**REQUIRED WORK**: Give again exactly, and only, the lines between the line holding "subtotal: 2656.09 -> 2295.88" and the end of the listing, both boundary lines included.

**DATA SHOWN**:
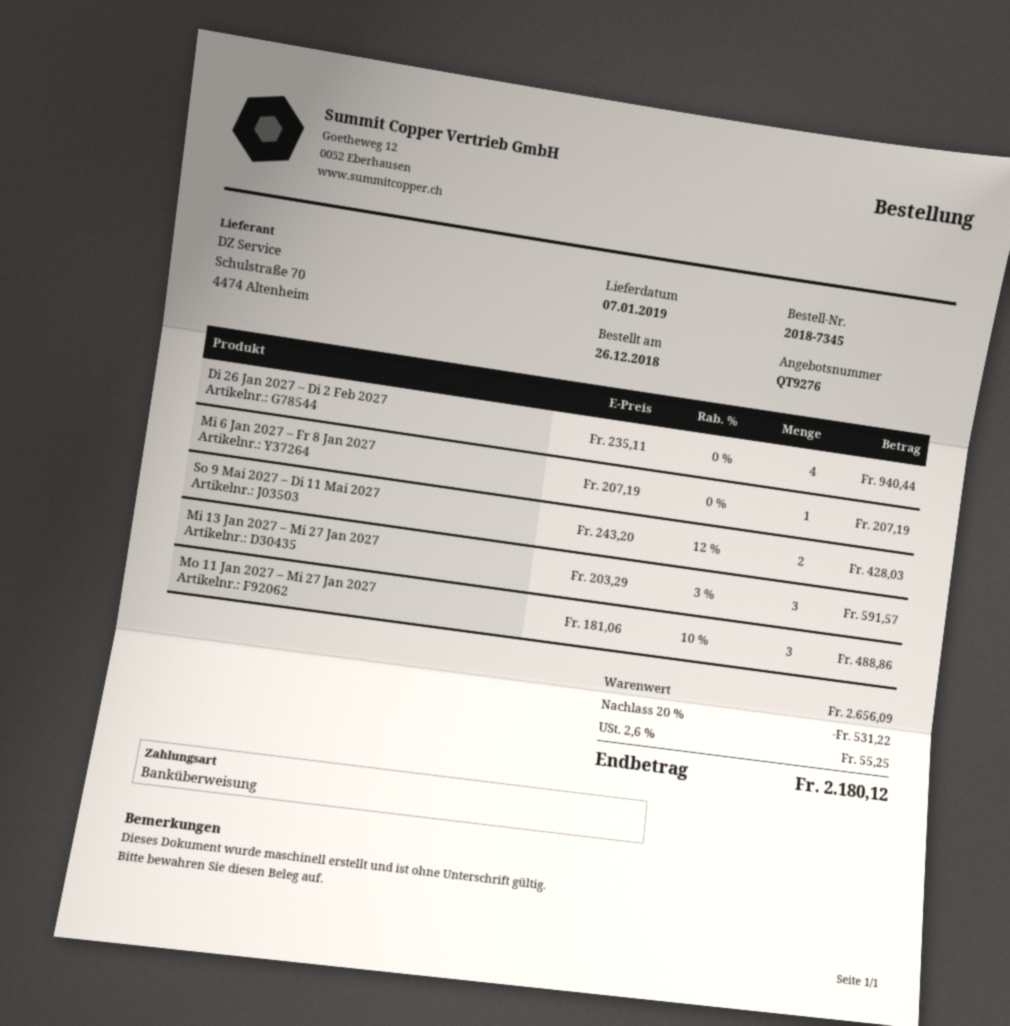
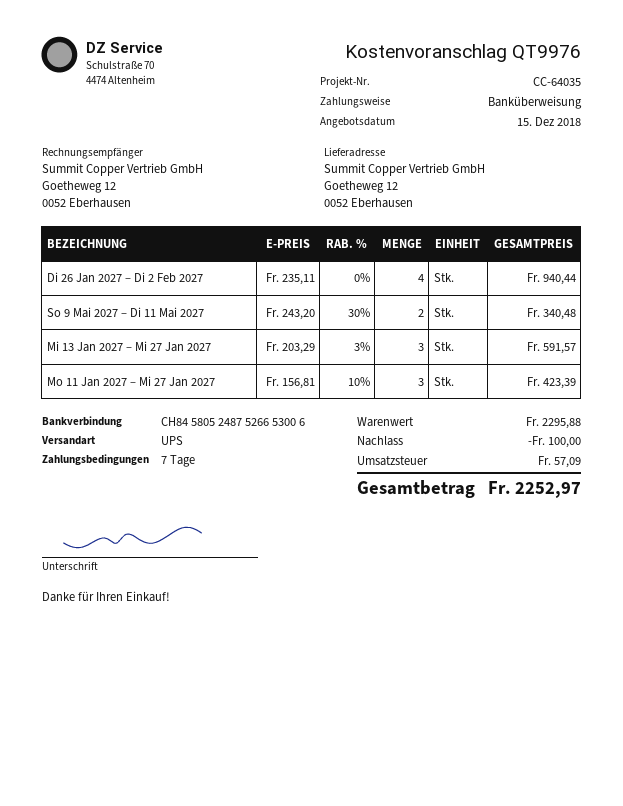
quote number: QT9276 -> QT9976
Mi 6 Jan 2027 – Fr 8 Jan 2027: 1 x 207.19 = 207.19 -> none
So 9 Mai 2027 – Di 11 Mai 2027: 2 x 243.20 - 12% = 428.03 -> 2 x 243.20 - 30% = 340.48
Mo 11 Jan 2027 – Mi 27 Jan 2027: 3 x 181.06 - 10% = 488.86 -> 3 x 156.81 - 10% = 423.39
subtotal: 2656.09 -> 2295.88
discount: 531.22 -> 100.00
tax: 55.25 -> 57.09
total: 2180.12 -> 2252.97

**TASK OUTPUT**:
subtotal: 2656.09 -> 2295.88
discount: 531.22 -> 100.00
tax: 55.25 -> 57.09
total: 2180.12 -> 2252.97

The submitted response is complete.